敌人来了。
而且不是一般的敌人。
不是卡芙卡那种只会用言语挑逗、试探着挖墙脚的成熟女老师,也不是路上那些被分析员一身雄性气息勾得眼红心热、却和他没有真正牵扯的女学生。
那个叫流萤的女孩不一样——她是分析员生命里真正存在过、并且留下了深深烙印的人。
青梅竹马。
生死离别。
失而复得。
这几个东西叠在一起简直像是命运故意往一个人心里猛灌最烈的酒——分析员本来花了那么多年才从当年的迷雾里一步一步走出来,结果流萤今天一出现,那些早已结痂的旧伤,那些本以为已经被时间磨平的回忆一下子全被重新撕开了。
三个女孩虽然谁都没明着发作,但心里都不舒服。
她们不是看不懂气氛的傻白甜,也不是那种被男人几句甜言蜜语就能哄得分不清轻重的蠢货。
她们太清楚分析员今天的失态意味着什么了。
那不是简单的“老朋友重逢”,不是“哎呀好久不见真开心”,而是一种更深、更沉、带着过去岁月重量的情绪重新翻涌上来。
这种东西远比单纯的肉欲更麻烦,也更危险。
晚饭桌上安静了好一阵。
里芙坐在分析员对面,银发被随意地挽在脑后,露出雪白修长的脖颈。
她穿着居家的薄毛衣,胸前那对丰满得惊人的大奶子将布料撑得饱满圆润,连衣料的阴影都显得格外暧昧。地址发<布邮箱LīxSBǎ@GMAIL.cOM
她本来就属于那种只需要安静坐着就足够让人浮想联翩的女人,何况此刻她的脸上还带着一点冷静过头的认真。
她慢慢放下刀叉,金色的眼睛看向分析员。
“分析员。”
她的声音不高,却让桌边另外两个人都微微一顿。
分析员像是从自己的思绪里猛地被拽了回来,抬起头,眼神还有点没聚焦:
“啊?”
里芙盯着他,一字一顿地问:
“你不会真的在考虑转学去米哈游大学吧?”
这句话像一根针,极准地扎在了最敏感的地方。
分析员被她突然开口吓了一跳,手里的叉子差点碰翻盘子。他先是怔了一下,随后连忙摇头,像是怕她误会似的,语气都快了几分:
“你在说什么呢!我怎么舍得离开你们。”
这句话一出口,空气里那根绷紧的线总算稍微松了一点,里芙那张冷艳到近乎不近人情的脸上神情终于缓和了一丝。
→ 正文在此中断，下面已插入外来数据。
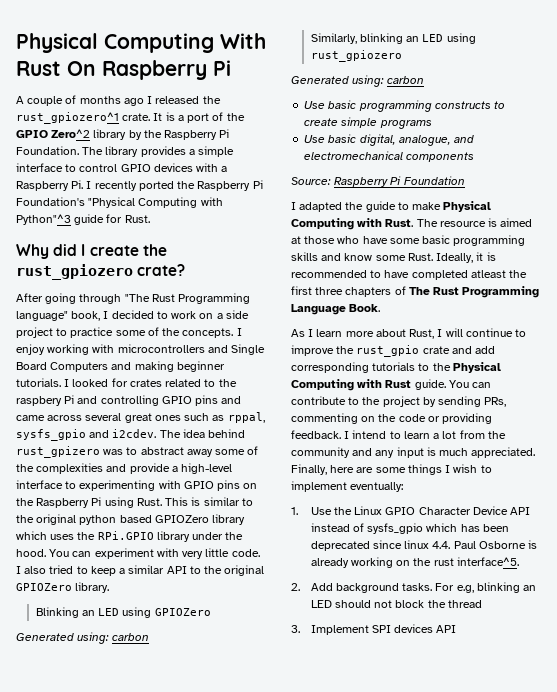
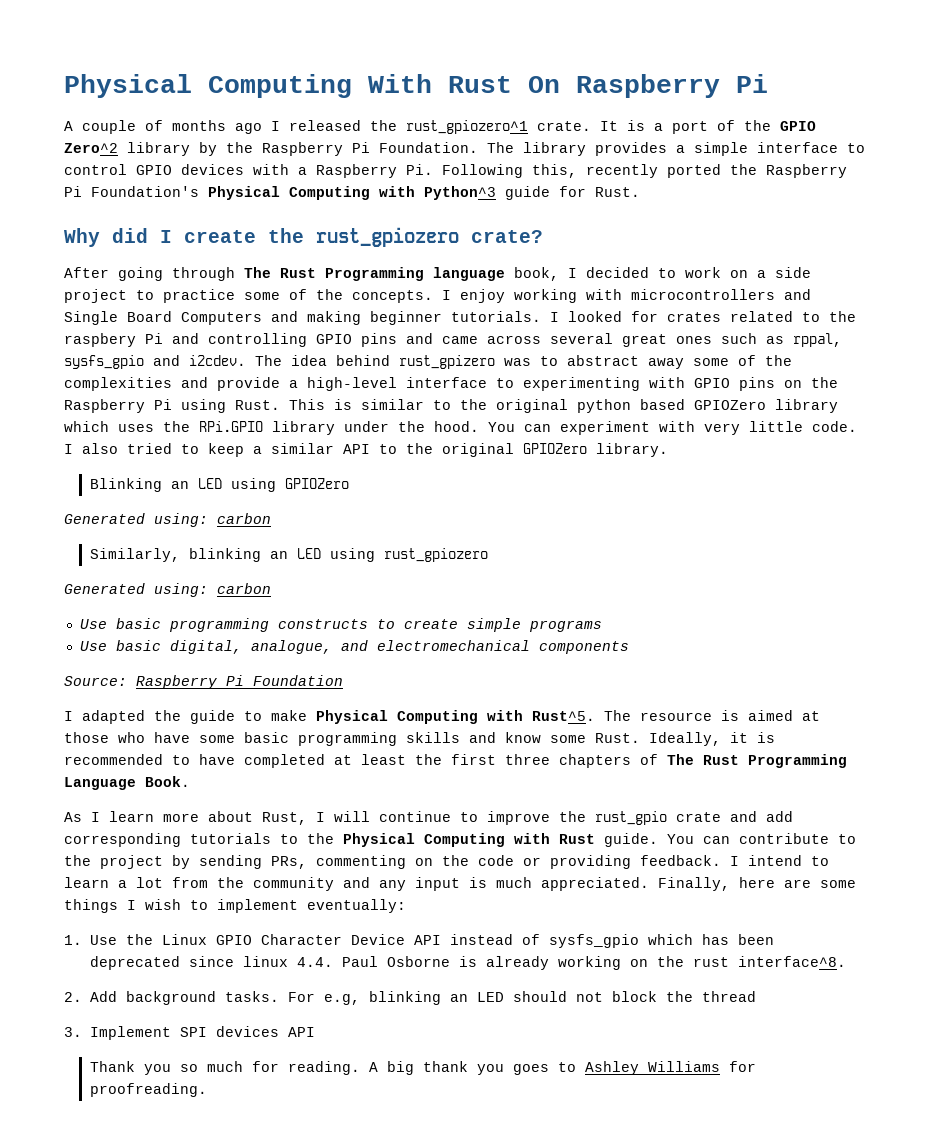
[86,181,92,189] I -> [442,164,577,178] Following this,
[88,197,223,208] [16,214,71,225] "Physical Computing with Python"^3 -> [208,186,496,200] Physical Computing with Python^3
[124,293,251,304] [16,311,68,321] "The Rust Programming language" -> [244,267,505,281] The Rust Programming language
[385,219,414,227] Rust. -> [532,711,595,721] Rust^5.
[470,270,506,278] atleast -> [334,754,406,765] at least
[456,557,519,566] interface^5. -> [737,956,846,967] interface^8.
(457, 629) none -> [89,1061,756,1075] [89,1083,207,1097] // Thank you so much for reading. A big thank you goes to Ashley Williams for proofreading.

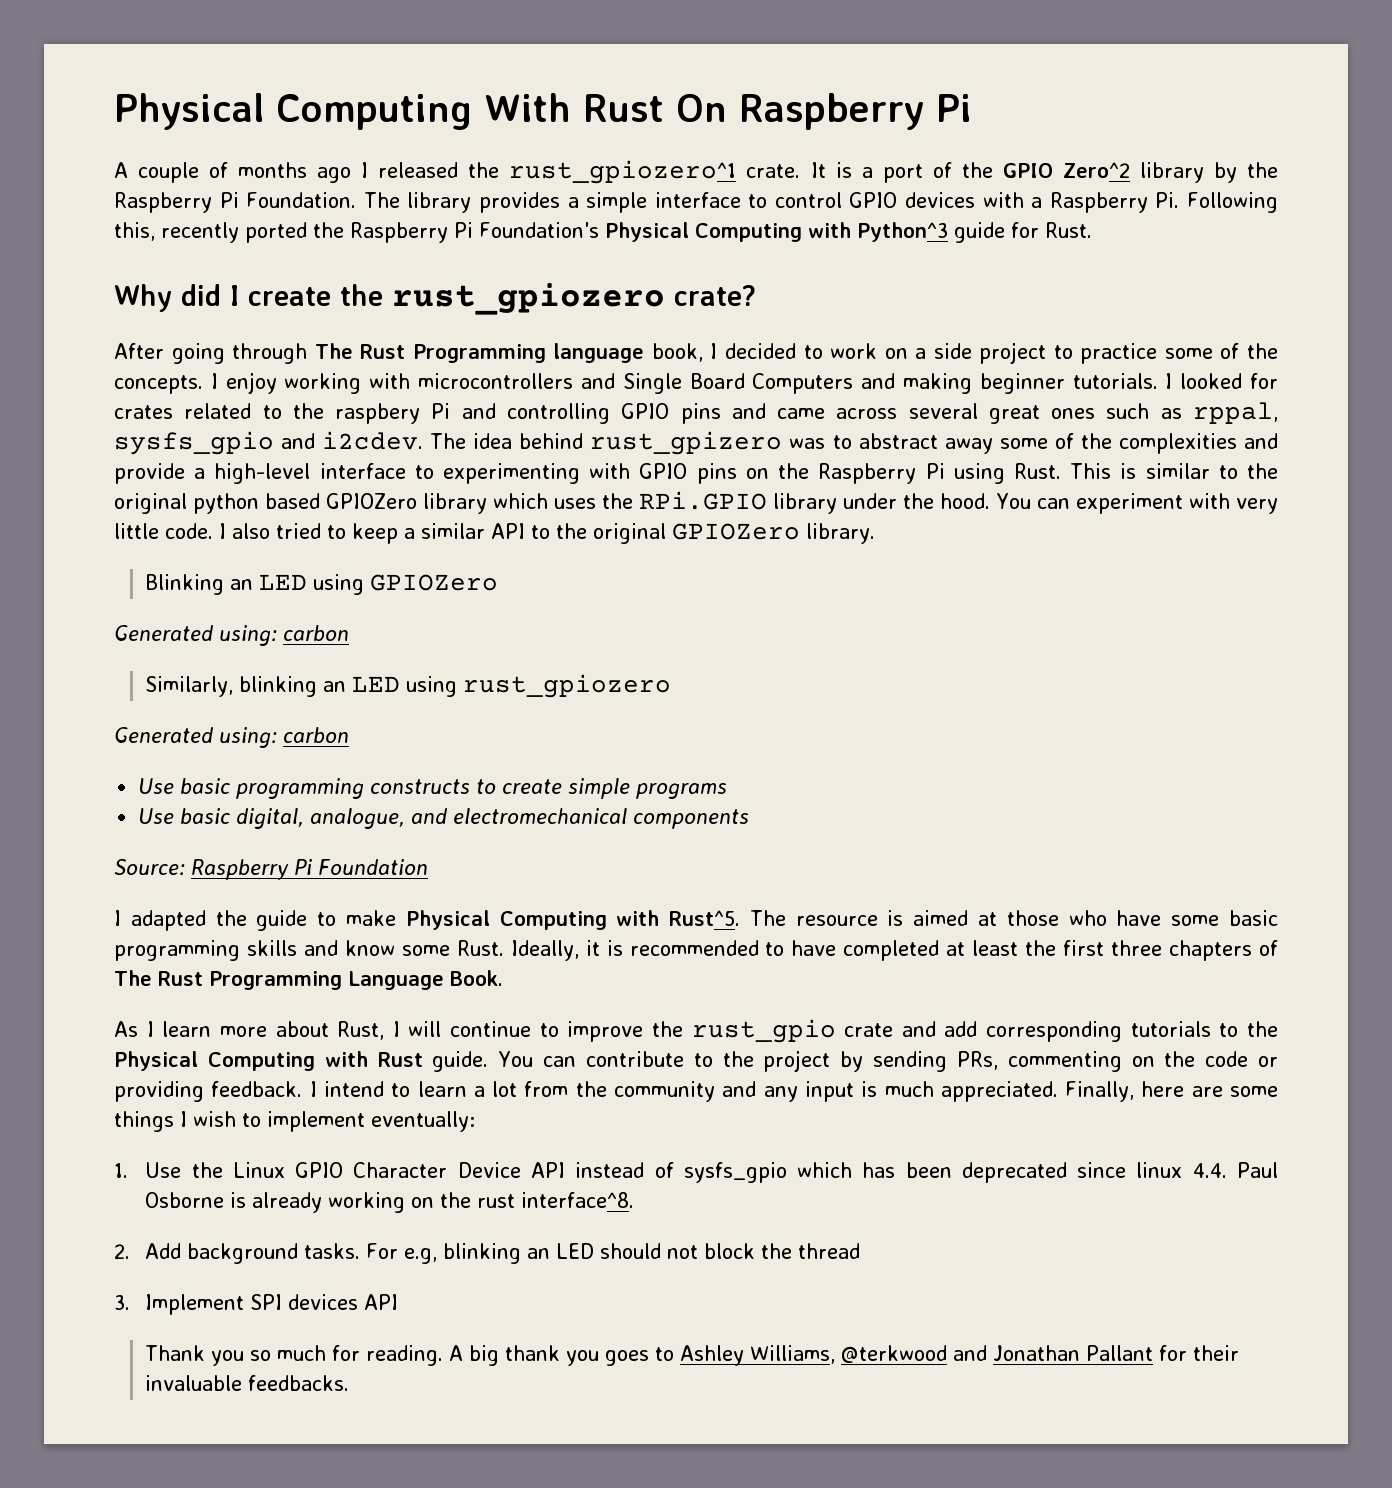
[647,1061,756,1072] [89,1083,207,1097] Williams for proofreading. -> [750,1345,1240,1364] [145,1375,350,1391] Williams, @terkwood and Jonathan Pallant for their invaluable feedbacks.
她轻轻垂下眼,像是在确认分析员刚才那句话的分量,随后唇角微不可察地动了动。
“那就好。”
她说得很平静,甚至平静得有点理所当然。
“大不了把床板再拓宽一些,只需要两块木板就能睡下四个女人了。”
分析员听得心里一阵发苦,又有点想笑。
里芙说这话时脸不红心不跳,仿佛讨论的不是“要不要让一个失散多年的青梅竹马也加入自己男人的后宫”,而只是今晚要不要多加一道甜点。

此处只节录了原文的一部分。